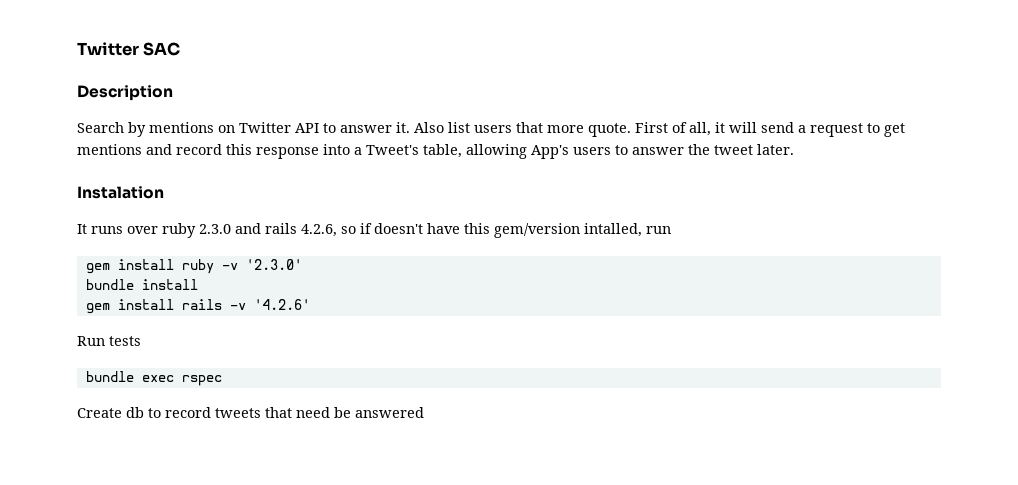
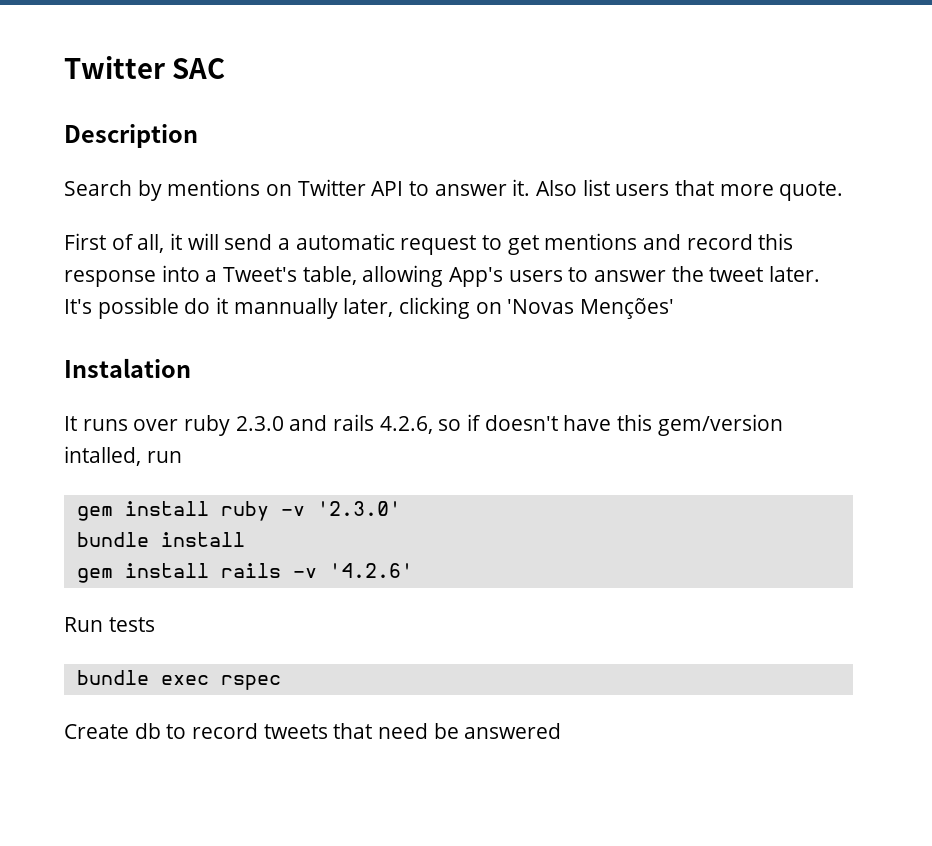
(631, 130) none -> (844, 191) //
(806, 129) none -> [295,233,395,250] automatic
(794, 149) none -> [64,297,675,319] It's possible do it mannually later, clicking on 'Novas Menções'

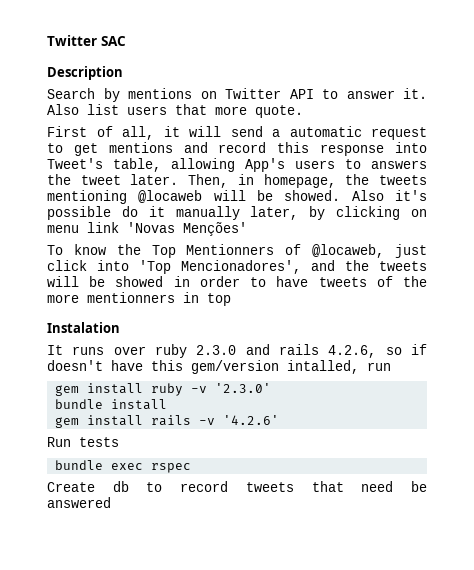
[205,270,218,282] a -> (427, 147) none
[593,270,666,282] answer -> [371,160,427,169] answers
[64,297,675,319] It's possible do it mannually later, clicking on 'Novas Menções' -> [188,174,428,188] [47,190,427,204] [47,206,427,220] [47,222,247,236] [47,244,427,258] [47,260,427,274] [47,276,428,287] [47,292,231,306] Then, in homepage, the tweets mentioning @locaweb will be showed. Also it's possible do it manually later, by clicking on menu link 'Novas Menções' // To know the Top Mentionners of @locaweb, just click into 'Top Mencionadores', and the tweets will be showed in order to have tweets of the more mentionners in top

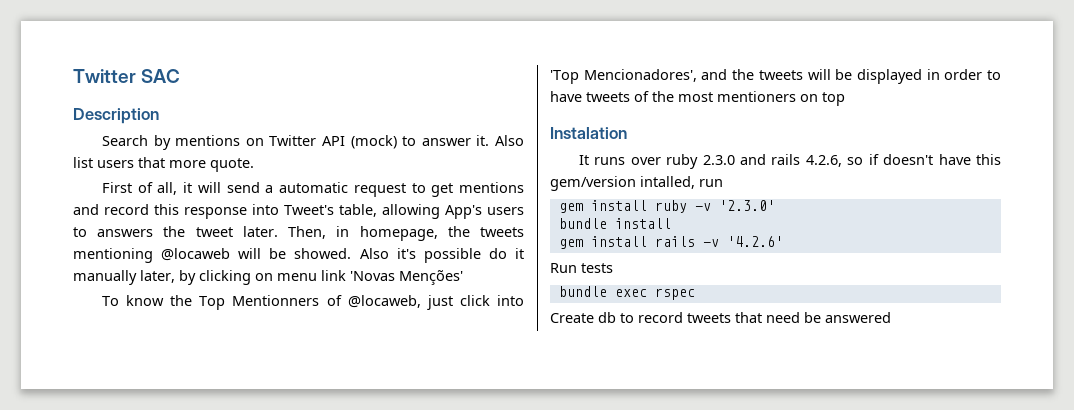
(314, 94) none -> [350,135,397,149] (mock)
[115,276,164,287] showed -> [856,69,922,84] displayed
[47,292,199,303] more mentionners in -> [678,91,818,102] most mentioners on

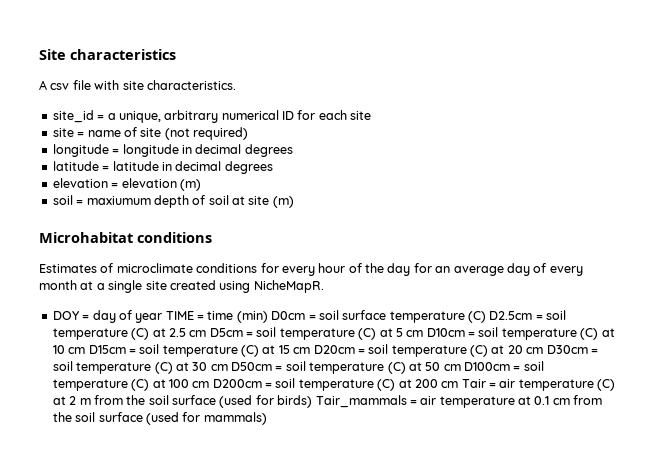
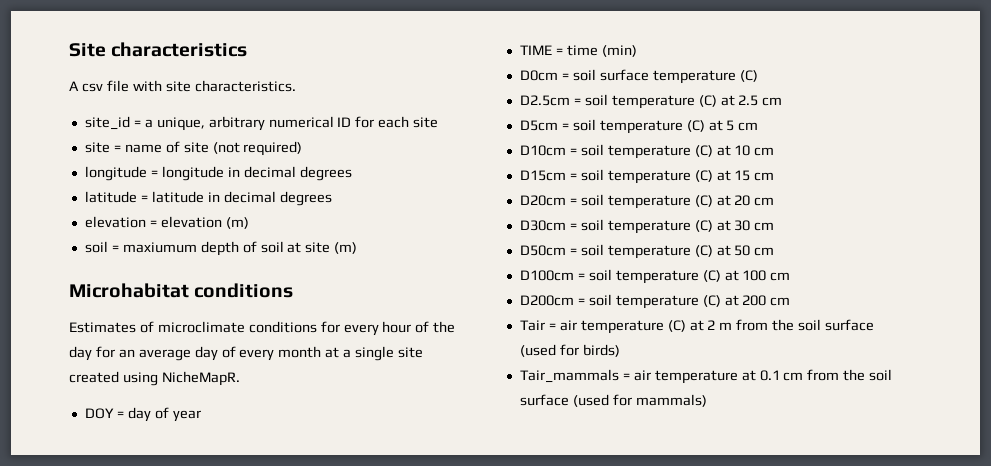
(163, 318) none -> (201, 416) //
(268, 317) none -> (637, 51) //
(486, 317) none -> (758, 76) //
(207, 333) none -> (783, 101) //
(424, 333) none -> (759, 126) //
(86, 350) none -> (775, 151) //
(311, 350) none -> (775, 176) //
(544, 350) none -> (775, 201) //
(228, 367) none -> (775, 226) //
(461, 367) none -> (775, 251) //
(210, 384) none -> (791, 276) //
(459, 384) none -> (791, 301) //
(313, 401) none -> (620, 350) //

----

WHAT THE TASK ASKS
Which lines of the listing contain the word "more"? Copy each of them.

TASK ANSWER
[64,297,675,319] It's possible do it mannually later, clicking on 'Novas Menções' -> [188,174,428,188] [47,190,427,204] [47,206,427,220] [47,222,247,236] [47,244,427,258] [47,260,427,274] [47,276,428,287] [47,292,231,306] Then, in homepage, the tweets mentioning @locaweb will be showed. Also it's possible do it manually later, by clicking on menu link 'Novas Menções' // To know the Top Mentionners of @locaweb, just click into 'Top Mencionadores', and the tweets will be showed in order to have tweets of the more mentionners in top
[47,292,199,303] more mentionners in -> [678,91,818,102] most mentioners on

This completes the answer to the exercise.